Exclude the pictures, then restate every entry below exactly.
──────── Data
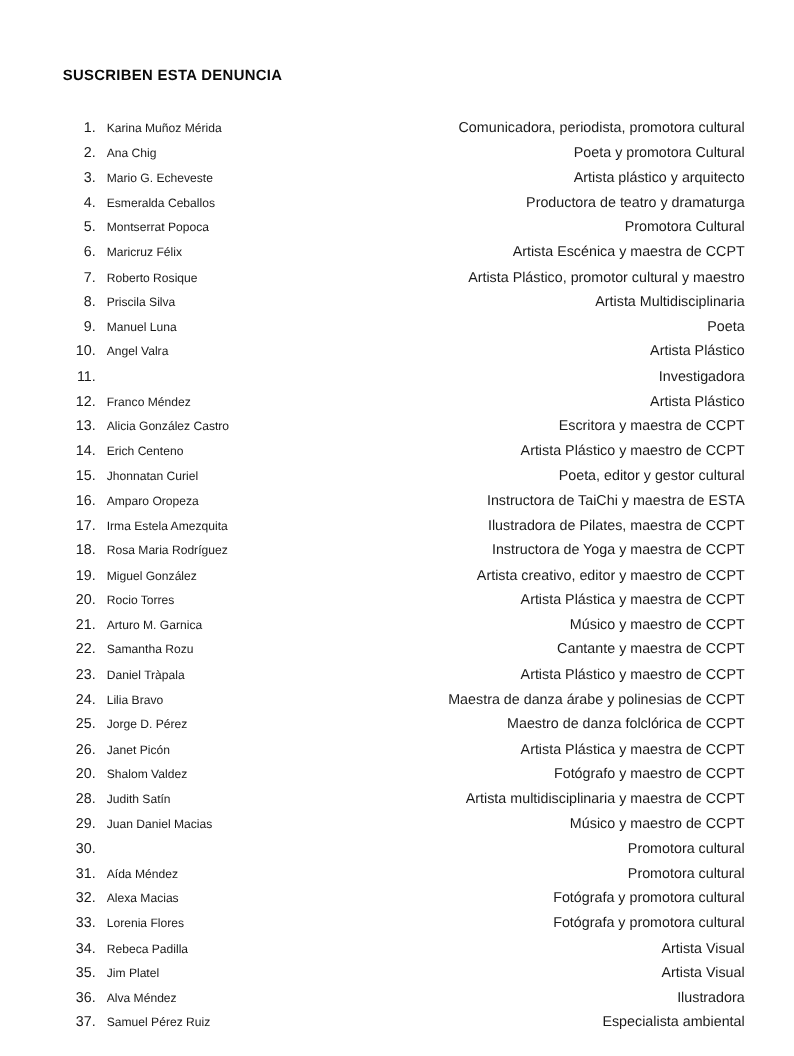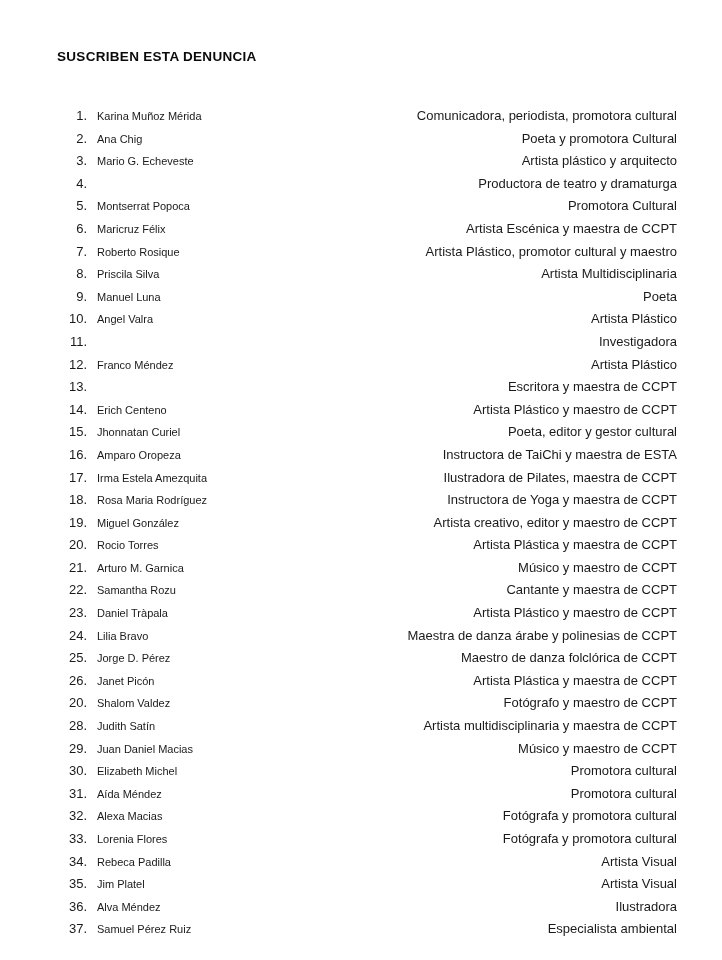--- a/index.html
+++ b/index.html
@@ -23,7 +23,7 @@
   .doc-title {
     position: absolute;
     left: 57px;
-    top: 49px;
+    top: 61px;
     font-size: 13.5px;
     font-weight: bold;
     letter-spacing: 0.3px;

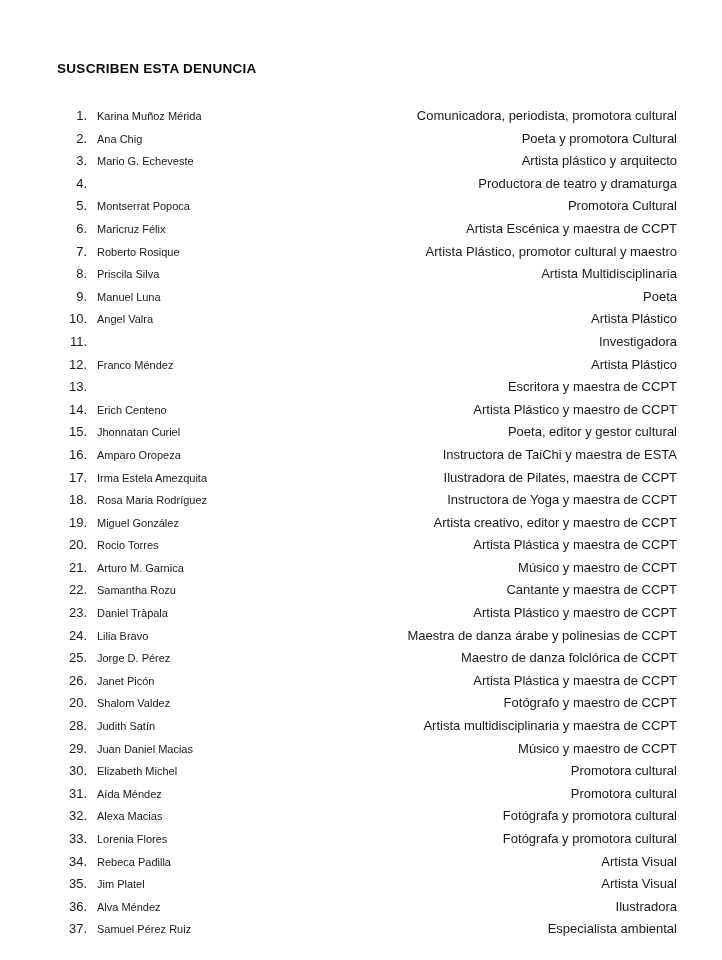--- a/index.html
+++ b/index.html
@@ -86,6 +86,7 @@
       </div>
       <div class="sig-row">
         <span class="sig-num">4.</span>
+        <span class="sig-name">Esmeralda Ceballos</span>
         <span class="sig-role">Productora de teatro y dramaturga</span>
       </div>
       <div class="sig-row">

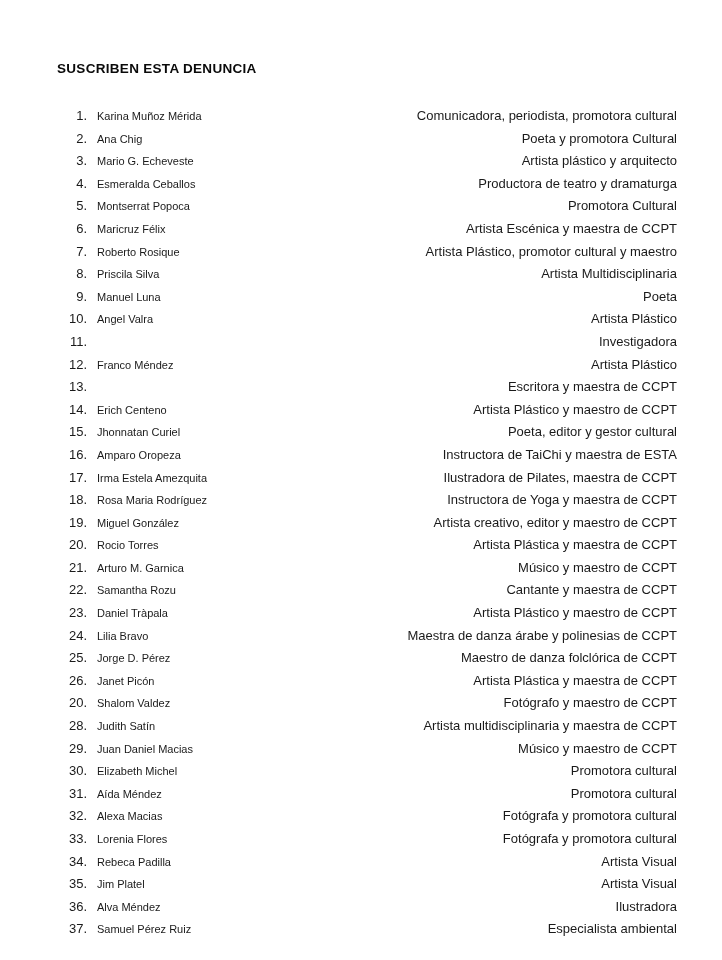--- a/index.html
+++ b/index.html
@@ -130,6 +130,7 @@
       </div>
       <div class="sig-row">
         <span class="sig-num">13.</span>
+        <span class="sig-name">Alicia González Castro</span>
         <span class="sig-role">Escritora y maestra de CCPT</span>
       </div>
       <div class="sig-row">

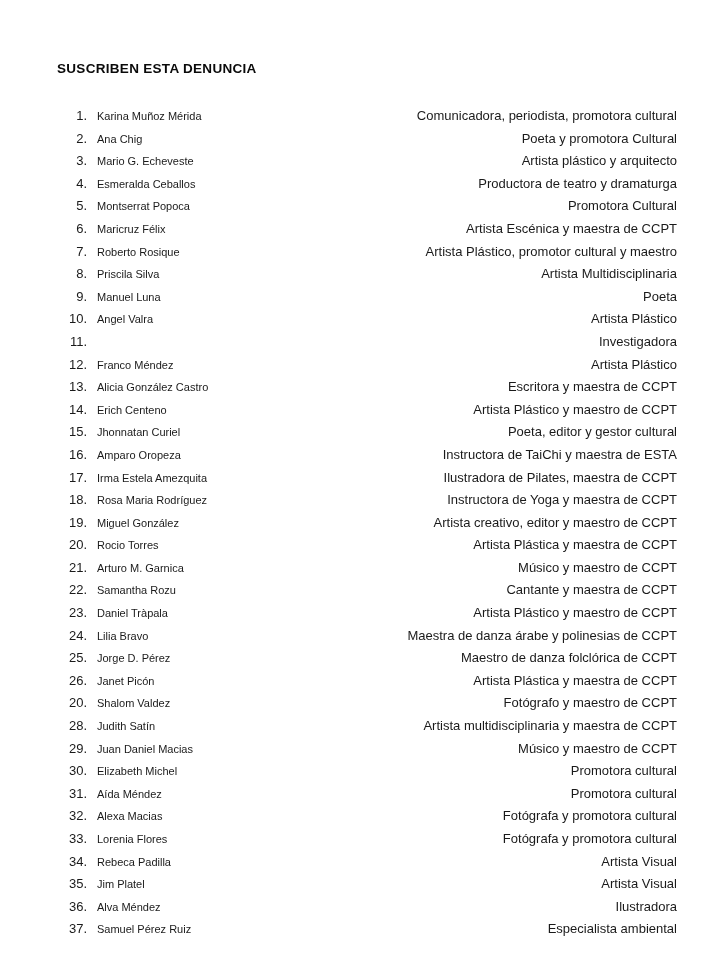--- a/index.html
+++ b/index.html
@@ -215,7 +215,6 @@
       </div>
       <div class="sig-row">
         <span class="sig-num">30.</span>
-        <span class="sig-name">Elizabeth Michel</span>
         <span class="sig-role">Promotora cultural</span>
       </div>
       <div class="sig-row">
────────────────
### Completed task
--- a/index.html
+++ b/index.html
@@ -23,7 +23,7 @@
   .doc-title {
     position: absolute;
     left: 57px;
-    top: 49px;
+    top: 61px;
     font-size: 13.5px;
     font-weight: bold;
     letter-spacing: 0.3px;

--- a/index.html
+++ b/index.html
@@ -86,6 +86,7 @@
       </div>
       <div class="sig-row">
         <span class="sig-num">4.</span>
+        <span class="sig-name">Esmeralda Ceballos</span>
         <span class="sig-role">Productora de teatro y dramaturga</span>
       </div>
       <div class="sig-row">

--- a/index.html
+++ b/index.html
@@ -130,6 +130,7 @@
       </div>
       <div class="sig-row">
         <span class="sig-num">13.</span>
+        <span class="sig-name">Alicia González Castro</span>
         <span class="sig-role">Escritora y maestra de CCPT</span>
       </div>
       <div class="sig-row">

--- a/index.html
+++ b/index.html
@@ -215,7 +215,6 @@
       </div>
       <div class="sig-row">
         <span class="sig-num">30.</span>
-        <span class="sig-name">Elizabeth Michel</span>
         <span class="sig-role">Promotora cultural</span>
       </div>
       <div class="sig-row">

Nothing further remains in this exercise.